Stable Diffusion & Latent Diffusion Models: Architecture & How They Work

Latent Diffusion Models (LDMs), commercialized as Stable Diffusion, generate high-quality images by performing the diffusion process in a compressed latent space rather than pixel space, dramatically reducing computational requirements while maintaining image quality.

Architecture Overview

LDMs consist of three main components: a Variational Autoencoder (VAE) that compresses images to and from a latent space, a U-Net (or DiT in newer versions) that performs the denoising diffusion process in latent space, and conditioning modules (text encoder, typically CLIP) that guide generation.

The process works as follows: During training, images are encoded to latents via the VAE encoder (typically 8× spatial compression), noise is added according to a schedule, and the U-Net learns to predict the noise.
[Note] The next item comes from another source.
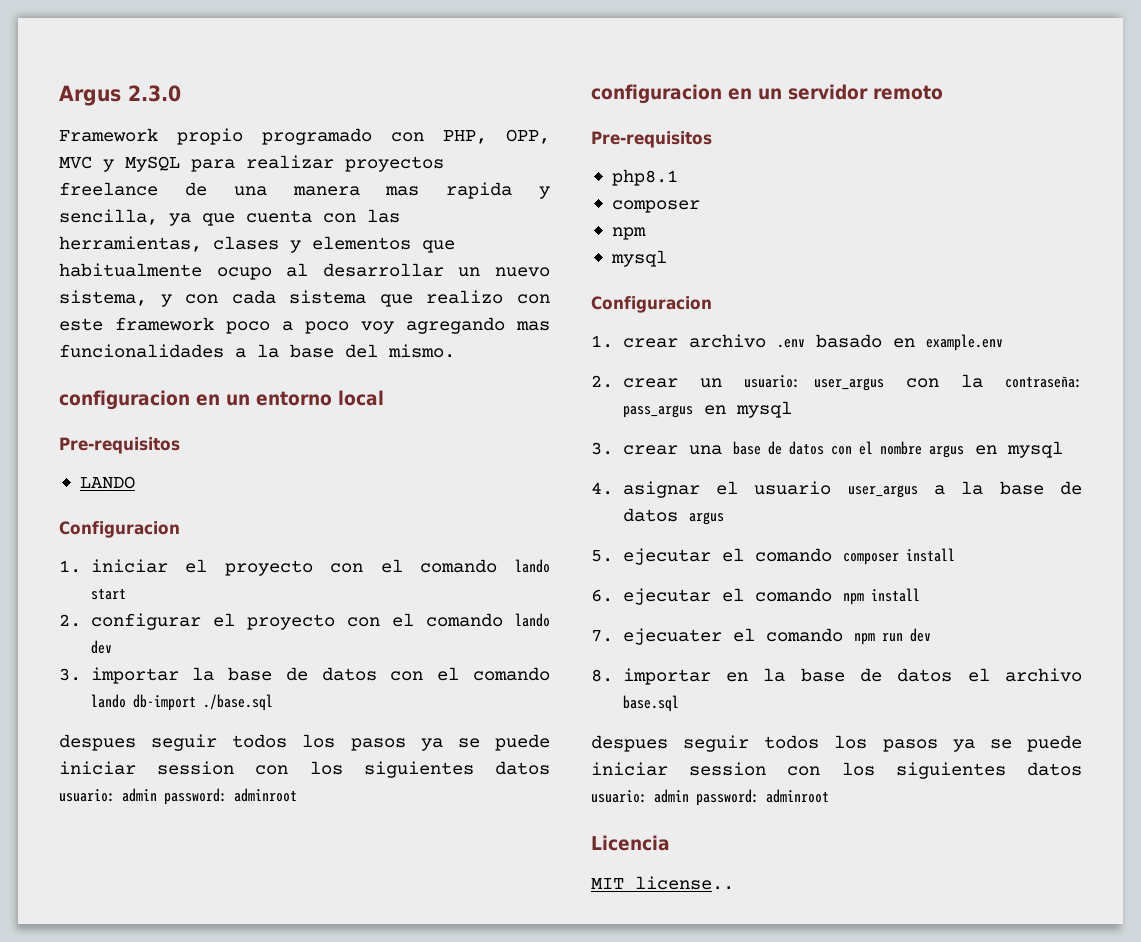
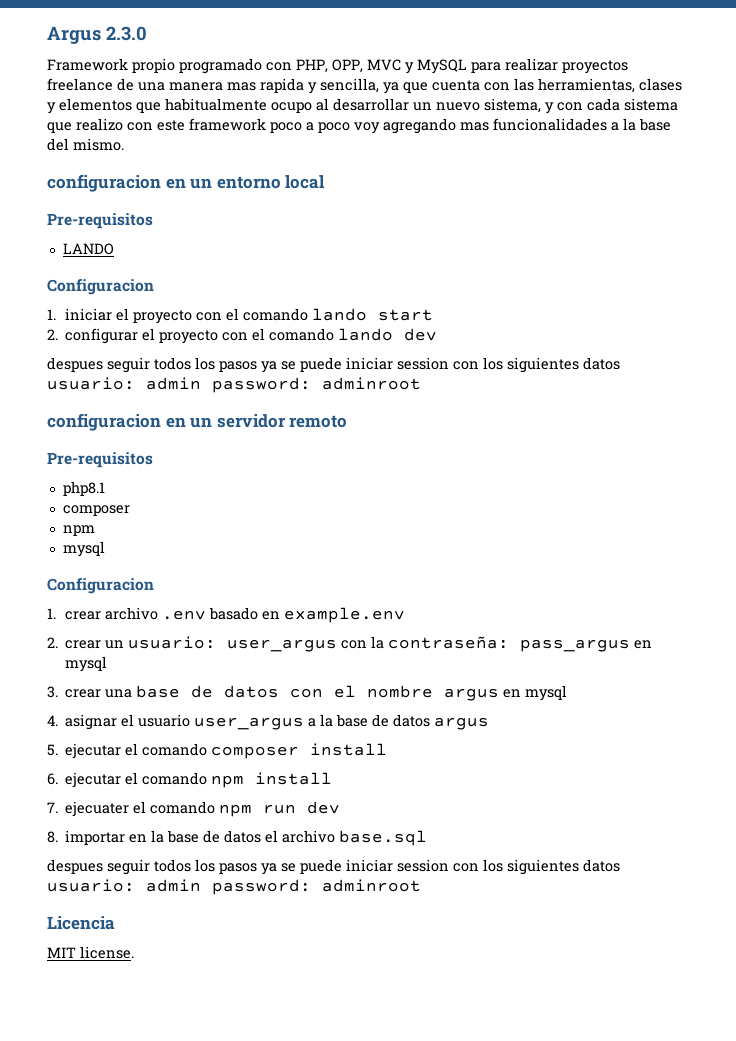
- 3. importar la base de datos con el comando lando db-import ./base.sql
- MIT license..
+ MIT license.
During generation, pure noise is iteratively denoised by the U-Net over many steps (20-50 typically), conditioned on text embeddings via cross-attention layers. The final denoised latent is decoded to pixel space by the VAE decoder.
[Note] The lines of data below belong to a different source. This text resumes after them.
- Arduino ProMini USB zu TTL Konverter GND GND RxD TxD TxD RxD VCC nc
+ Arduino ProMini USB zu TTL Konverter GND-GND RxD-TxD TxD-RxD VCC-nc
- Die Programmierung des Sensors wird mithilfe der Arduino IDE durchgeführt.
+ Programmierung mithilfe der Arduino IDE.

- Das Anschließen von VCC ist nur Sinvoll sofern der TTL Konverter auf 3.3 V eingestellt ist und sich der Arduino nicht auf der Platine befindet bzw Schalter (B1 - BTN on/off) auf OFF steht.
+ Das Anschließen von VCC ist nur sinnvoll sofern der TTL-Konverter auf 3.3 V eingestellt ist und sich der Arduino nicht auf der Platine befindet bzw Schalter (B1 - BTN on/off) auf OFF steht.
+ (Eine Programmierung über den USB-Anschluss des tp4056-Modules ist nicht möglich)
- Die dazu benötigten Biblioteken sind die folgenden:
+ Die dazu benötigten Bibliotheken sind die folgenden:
The U-Net contains ResNet blocks for spatial processing, self-attention blocks for global context, and cross-attention blocks that attend to the text encoder's output, enabling text-conditional generation.

Key Innovations

Latent space diffusion: Operating in compressed latent space (e.g., 512×512×3 → 64×64×4) reduces computation by ~50× compared to pixel-space diffusion while preserving perceptual quality
Cross-attention conditioning: Injecting text embeddings via cross-attention at multiple U-Net layers enables flexible, detailed text-to-image control
Classifier-free guidance (CFG): Training with random dropping of conditioning and interpolating between conditional and unconditional predictions at inference improves adherence to text prompts
Pretrained components: Using a separately trained VAE and text encoder (CLIP) allows each component to be optimized independently

Common Use Cases

Text-to-image generation, image-to-image translation, inpainting, outpainting, super-resolution, style transfer, concept customization (DreamBooth, LoRA), controlnet-guided generation, and video generation (extending to temporal dimensions).

Notable Variants & Sizes

Stable Diffusion 1.5 (860M U-Net), SD 2.0/2.1 (OpenCLIP text encoder), SDXL (2.6B U-Net + refiner), SD 3.0 (MMDiT replacing U-Net, 2B), Stable Diffusion 3.5 (8B). DALL-E 2 (diffusion + CLIP prior), Imagen (T5 text encoder + pixel-space cascaded diffusion), Playground, and various community fine-tunes and LoRAs.

Technical Details

SD 1.5: VAE (encoder 34M + decoder 49M, latent dim 4, compression 8×), U-Net (860M, 4 down/up stages, channels [320, 640, 1280, 1280], ResBlocks + SelfAttn + CrossAttn at 64/32/16/8 spatial res), CLIP ViT-L/14 text encoder (123M, 77 token max, 768-dim). Training: 256 A100s, batch size 2048, 600K steps at 256×256 then fine-tuned at 512×512. Noise schedule: linear β from 0.00085 to 0.012, 1000 diffusion steps. Inference: DDPM, DDIM, or DPM-Solver samplers in 20-50 steps. CFG scale typically 7-11. SDXL doubles U-Net channels to [320, 640, 1280] with two text encoders (CLIP ViT-L + OpenCLIP ViT-bigG) for 2048-dim conditioning.